#### DATASET ENTRIES

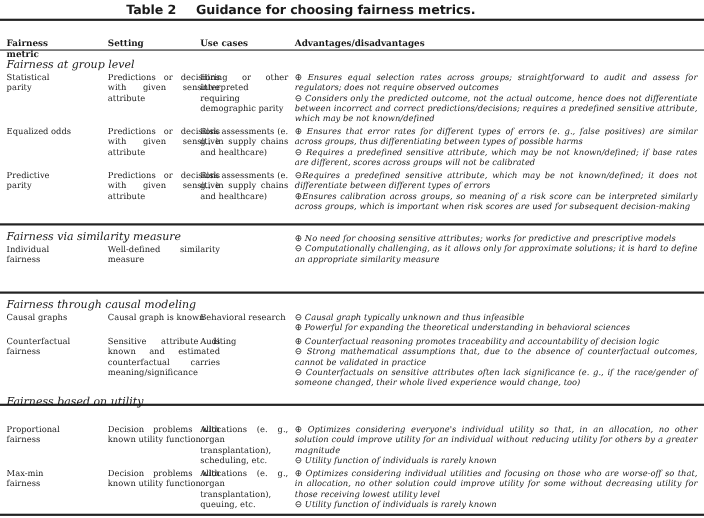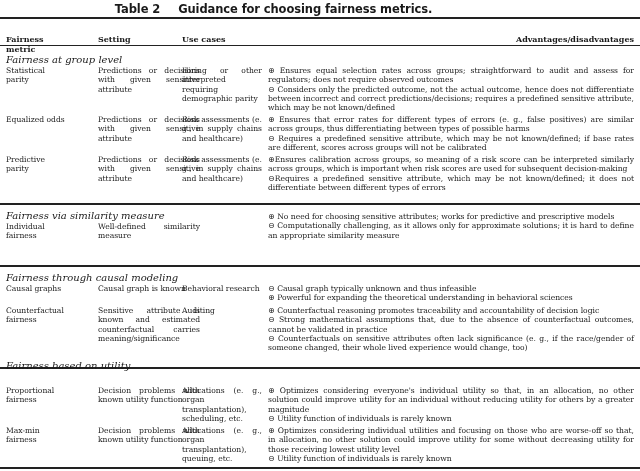"Advantages/disadvantages" .c4 { text-align: right -> none }
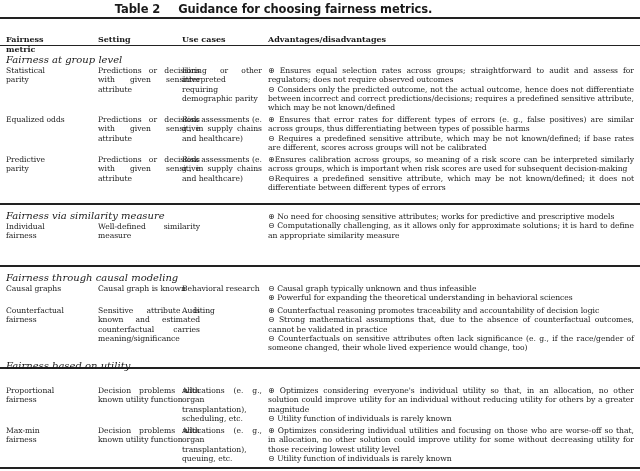"⊕ Ensures equal selection rates" .adv p { font-style: none -> italic }
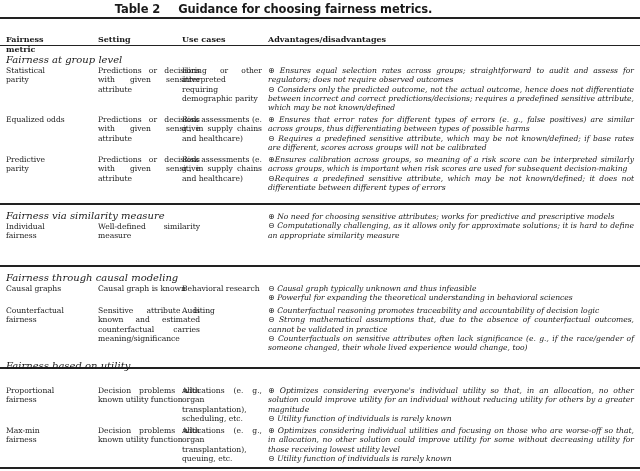"⊕Ensures calibration across groups, so" p { order: before "⊖Requires a predefined sensitive" -> after "⊖Requires a predefined sensitive" }
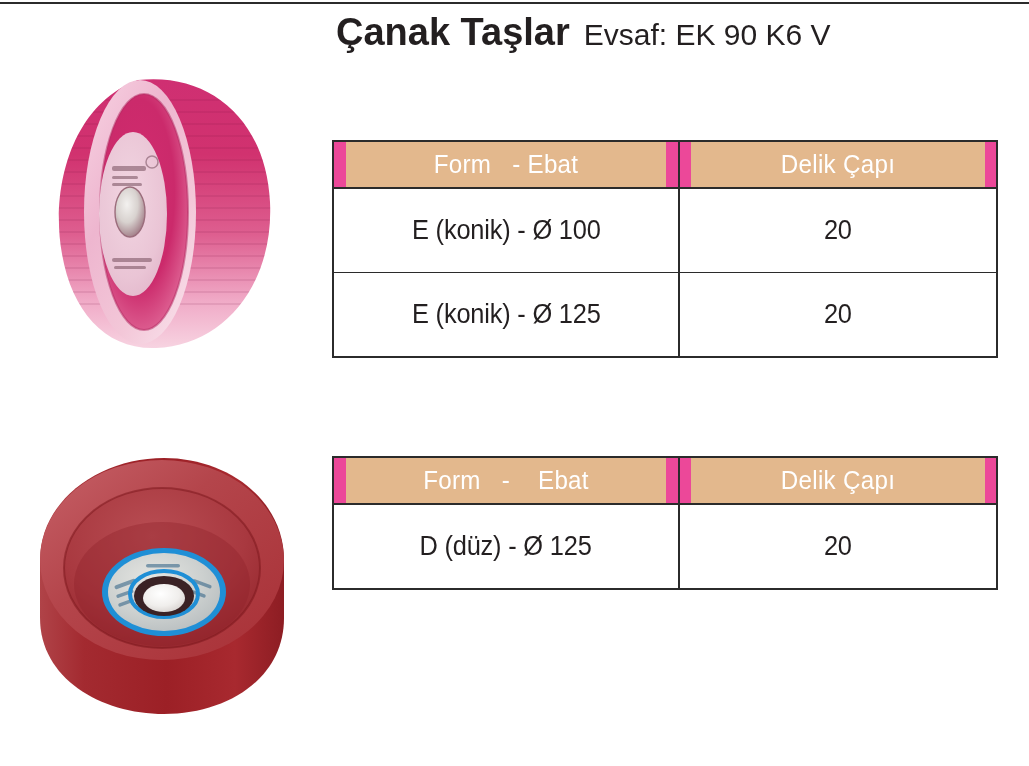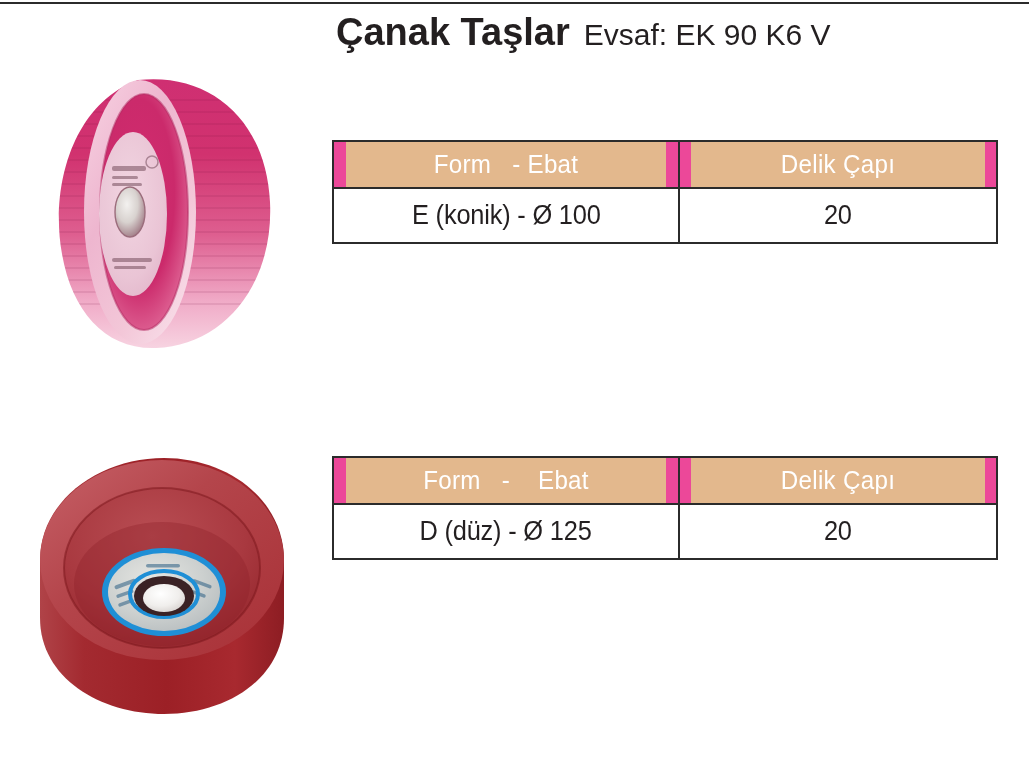"E (konik) - Ø 100" .spec-table td { padding: 1px -> 16px }
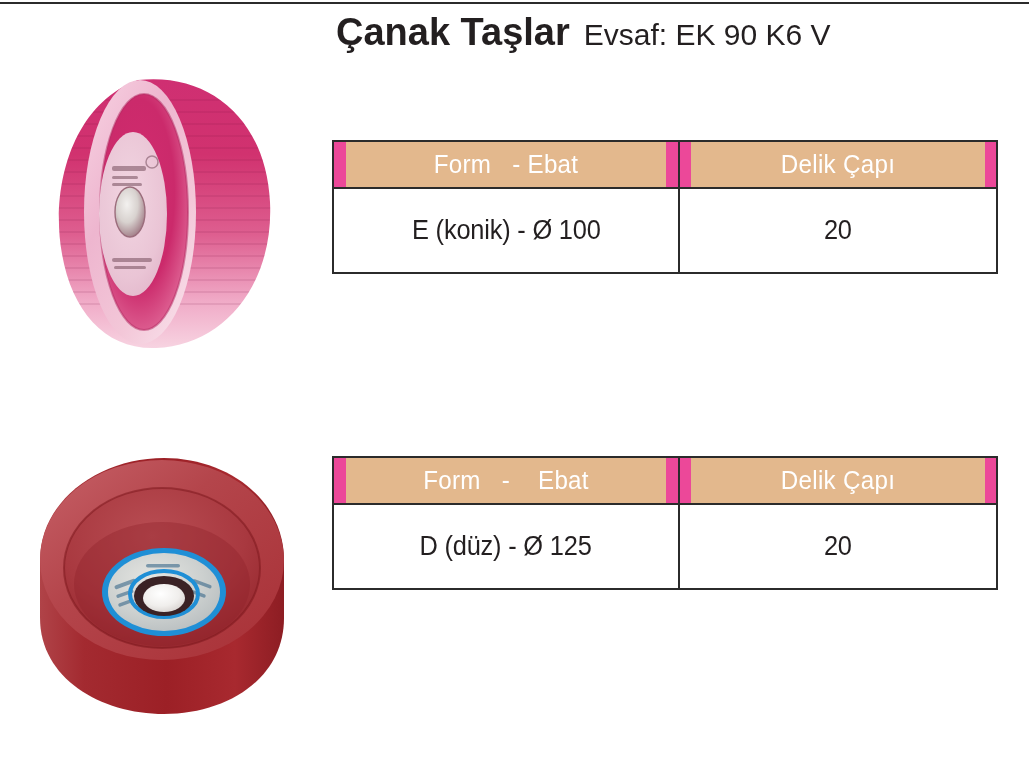"E (konik) - Ø 125" tr { html: none -> <tr> <td><span>E (konik) - Ø 125</span></td> <td><span>20</span></td> </tr> }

########

ASSIGNED TASK:
Reproduce each entry precisely; the pictures stay out.

ANSWER FOR THIS EXERCISE:
"Advantages/disadvantages" .c4 { text-align: right -> none }
"⊕ Ensures equal selection rates" .adv p { font-style: none -> italic }
"⊕Ensures calibration across groups, so" p { order: before "⊖Requires a predefined sensitive" -> after "⊖Requires a predefined sensitive" }
"E (konik) - Ø 100" .spec-table td { padding: 1px -> 16px }
"E (konik) - Ø 125" tr { html: none -> <tr> <td><span>E (konik) - Ø 125</span></td> <td><span>20</span></td> </tr> }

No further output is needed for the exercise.